Update patch-8 checkpoint to chronological split run

d4d3c9f verified 3 days ago

4.19 kB

	---
	license: mit
	library_name: pytorch
	pipeline_tag: image-to-image
	tags:
	- solar-physics
	- solar-forecasting
	- swin-transformer
	- pytorch
	- aia
	- patch-size-8
	datasets:
	- hrrsmjd/AIA_12hour_512x512
	---

	# Solaris Small Patch 8

	This repository contains a Solaris-Small checkpoint trained for 12-hour multi-wavelength solar forecasting, following the Solaris pretraining setup from [Solaris: A Foundation Model of the Sun](https://arxiv.org/abs/2411.16339).

	This checkpoint supersedes the earlier patch-size-8 upload. It was trained with a chronological 80/10/10 split, a 24-hour guard band at split boundaries, AdamW weight decay `0.05`, and no EMA weights.

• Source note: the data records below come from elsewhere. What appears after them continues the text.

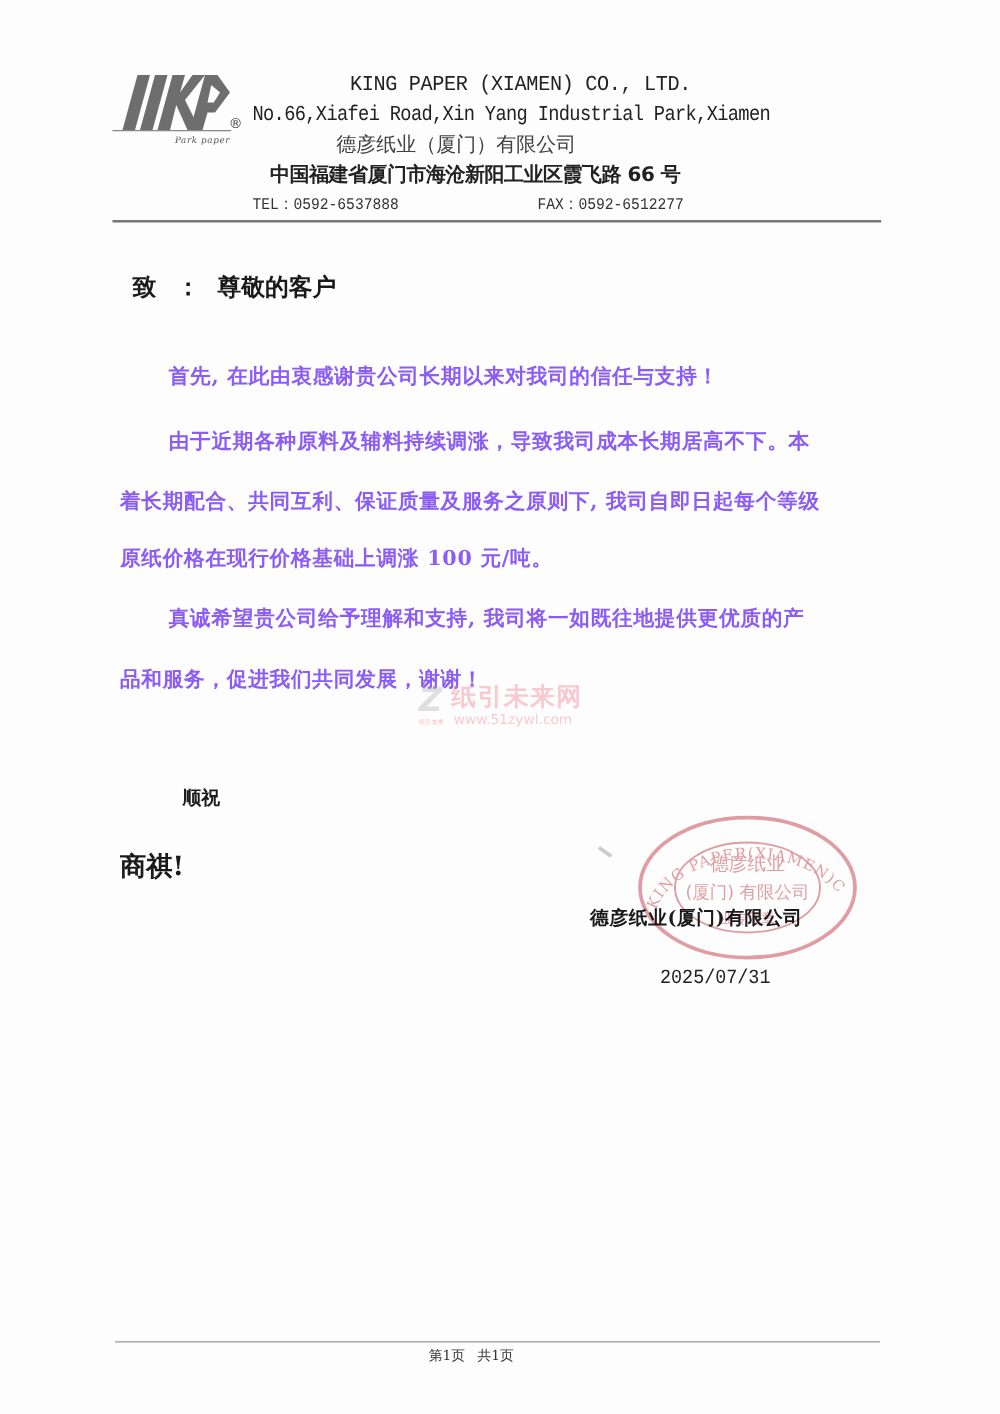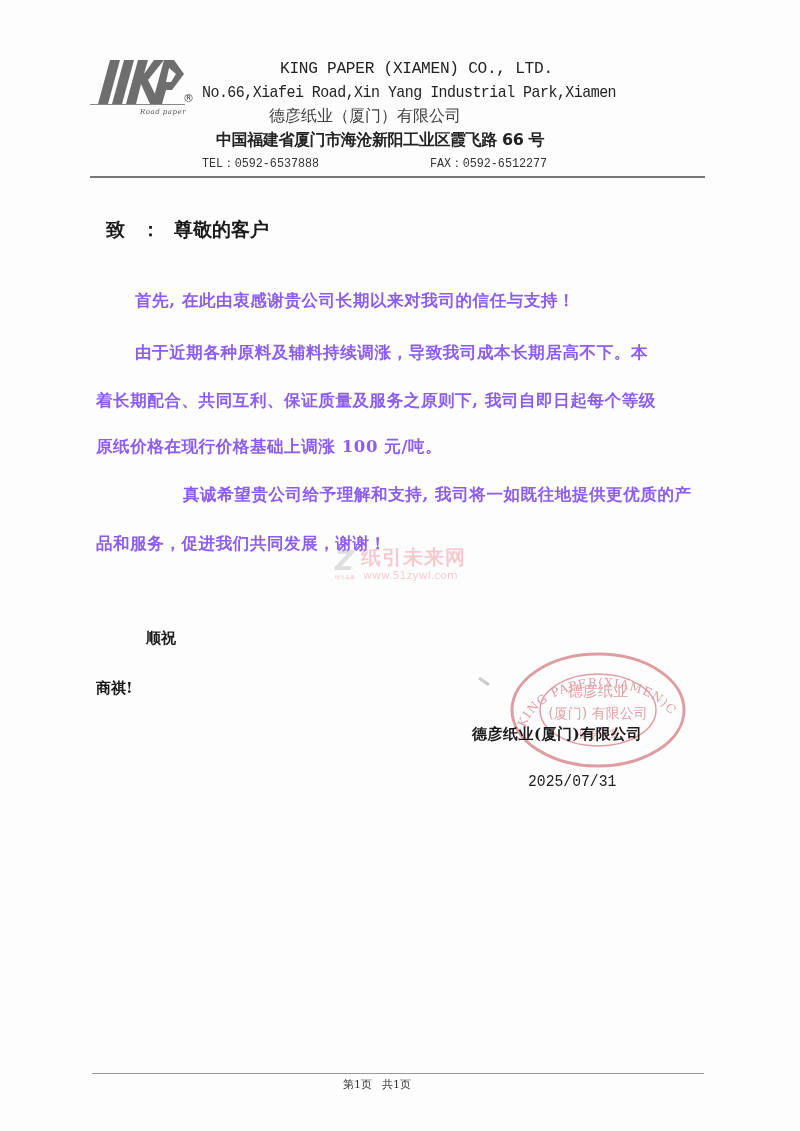"Road paper" span.logo-sub { text: Road -> Park }
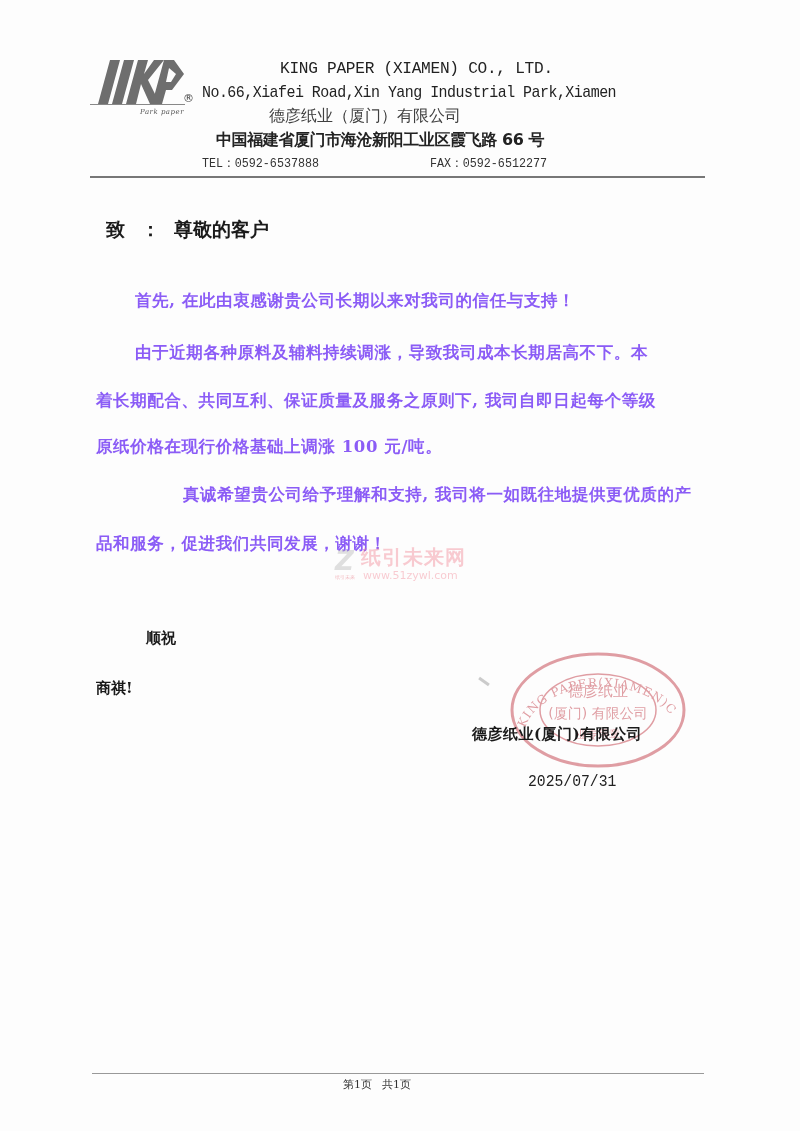"真诚希望贵公司给予理解和支持, 我司将一如既往地提供更优质的产" .p3a { margin-left: 48px -> none }
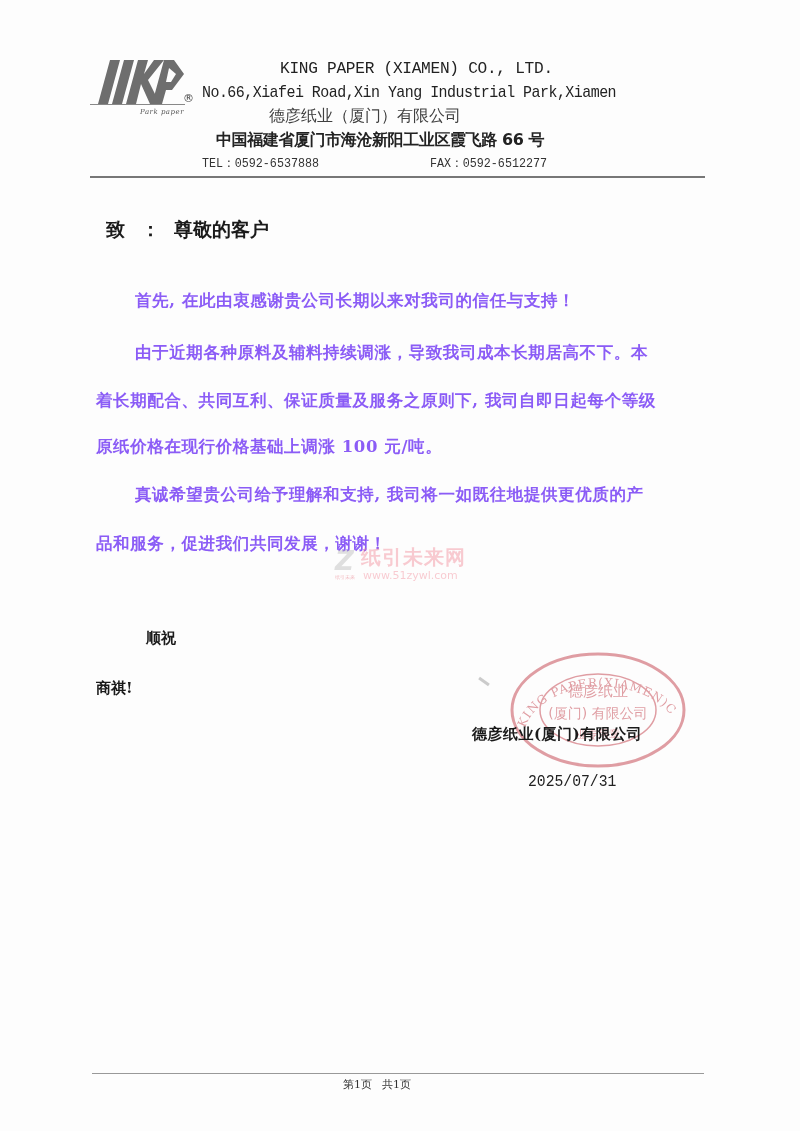"商祺!" .closing2 { font-size: 15px -> 21px }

	The checkpoint was trained on `hrrsmjd/AIA_12hour_512x512` for 7750 optimizer steps using two history frames (`t-12h`, `t`) to predict all eight pretraining wavelengths at `t+12h`.

	## Files

	- `solaris_small_patch8_model_state_dict.pt`: reusable PyTorch checkpoint containing `model_state_dict`, learned normalization coefficients, wavelengths, scale factors, patch size, seed, split metadata, test metrics, training step, and final training loss.
	- `config.json`: lightweight metadata for reconstructing the model and normalization.
	- `assets/solaris_small_patch8_test0_prediction.png`: example qualitative test prediction plot.
	- `eval/solaris_pretrain_p8_chronosplit_wd005_noema_test_mse_subset_0941.md`: full chronological test-split raw-scale MSE/RMSE/MAE report.

	## Example Plot

	The plot below shows one test sample with rows for `input t-12h`, `input t`, `target t+12h`, `prediction t+12h`, and `prediction - target` across all eight wavelengths.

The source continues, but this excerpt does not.